Ce lundi 23 mars, 19 comptables publics ont officiellement prêté serment à Libreville. Entre promesse de rigueur et pression hiérarchique, ces nouveaux garants des deniers de l’Etat intègrent un corps de métier où l’erreur n’est plus permise, sous l’œil vigilant d’une opinion publique en quête de transparence.
Fidélité, rigueur, probité. Ce triptyque a résonné avec force dans l’enceinte de la Direction générale de la Comptabilité publique et du Trésor. Plus qu’un protocole, ce serment marque l’entrée en fonction de 19 agents désormais investis d’une responsabilité critique : le contrôle et la validation de chaque centime de l’argent public.

La cérémonie a été présidée par Alex Moutsiangou, Premier Président de la Cour des comptes, en présence de deux membres du gouvernement : Thierry Minko, Ministre de l’Économie, des Finances, de la Dette et des Participations, chargé de la lutte contre la vie chère, et François Ndong Obiang, Ministre de la Réforme et des Relations avec les Institutions, ainsi que de Luther Steeven Abouna Yangui, Directeur général de la Comptabilité publique et du Trésor, hôte de l’événement. À cette occasion, les autorités présentes ont rappelé l’exigence de discipline.
Dans un système souvent pointé du doigt pour ses lenteurs et ses zones d’ombre, ces nouveaux venus ont pour mission de restaurer la confiance. Car ici, le comptable n’est pas un simple exécutant : sa signature engage sa responsabilité administrative, politique et judiciaire.

Le poids de la responsabilité
Le défi est immense. Si le discours officiel prône une rupture nette avec les pratiques du passé, la réalité du terrain reste complexe. Ces agents devront naviguer entre : l’intérêt général, un alignement total avec les besoins de la République. La probité : résister aux pressions et aux tentations inhérentes à la gestion des fonds. La transparence : répondre à une dynamique nationale de clarté budgétaire.
« Ce serment ne les protège pas, il les expose », analyse-t-on en coulisses. Pour ces 19 promus, la lune de miel sera courte. Dans un contexte de transition et de réformes, leur capacité à maintenir une ligne de conduite éthique face aux pressions hiérarchiques sera le véritable test de leur engagement.

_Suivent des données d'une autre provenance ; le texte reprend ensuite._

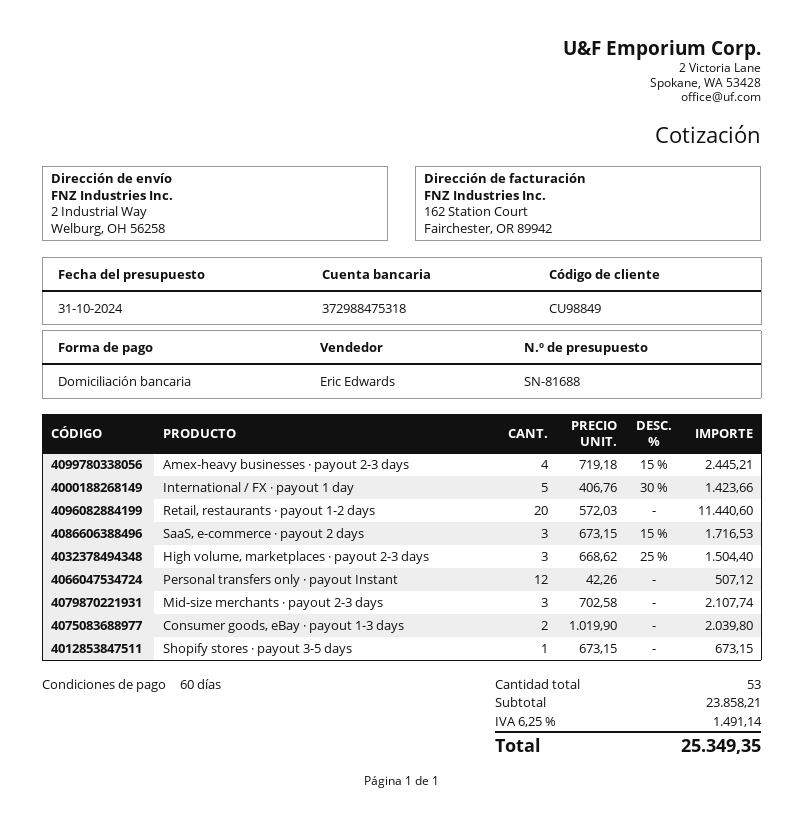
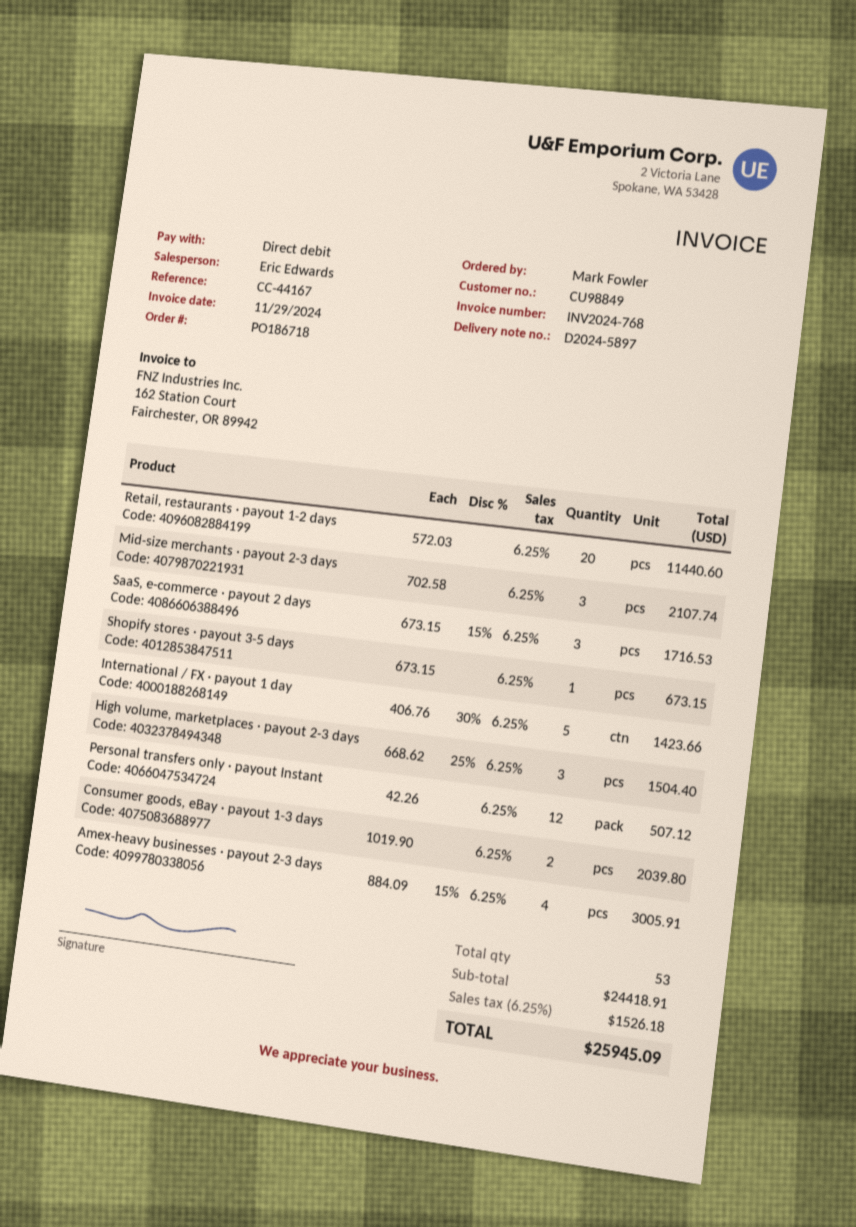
Amex-heavy businesses · payout 2-3 days: 4 x 719.18 - 15% = 2445.21 -> 4 x 884.09 - 15% = 3005.91
subtotal: 23858.21 -> 24418.91
tax: 6.25% = 1491.14 -> 6.25% = 1526.18
total: 25349.35 -> 25945.09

Le comptable public, un profil de haute responsabilité
Loin d’être un simple agent administratif, le comptable public occupe un poste pivot au sein de l’Etat. Voici ce qu’implique concrètement son profil. Un double rôle de contrôleur et de payeur : il est le seul habilité à manier les fonds publics. Sa mission est de vérifier la régularité de chaque dépense (pièces justificatives, disponibilité des crédits) avant d’autoriser le décaissement. C’est le « verrou » de la caisse de l’État.
La Responsabilité personnelle et pécuniaire (RPP). C’est la particularité majeure du métier. En cas d’erreur, de déficit ou de paiement irrégulier, le comptable est responsable sur ses deniers propres. Il doit rembourser l’Etat de sa poche, sauf s’il obtient une décharge gracieuse.
Indépendance et éthique : Bien qu’intégré à la hiérarchie du Trésor, le comptable doit faire preuve d’une autonomie de jugement. Il a le devoir de suspendre un paiement s’il détecte une anomalie, même face à une pression politique, sous peine d’être poursuivi pour « gestion de fait ».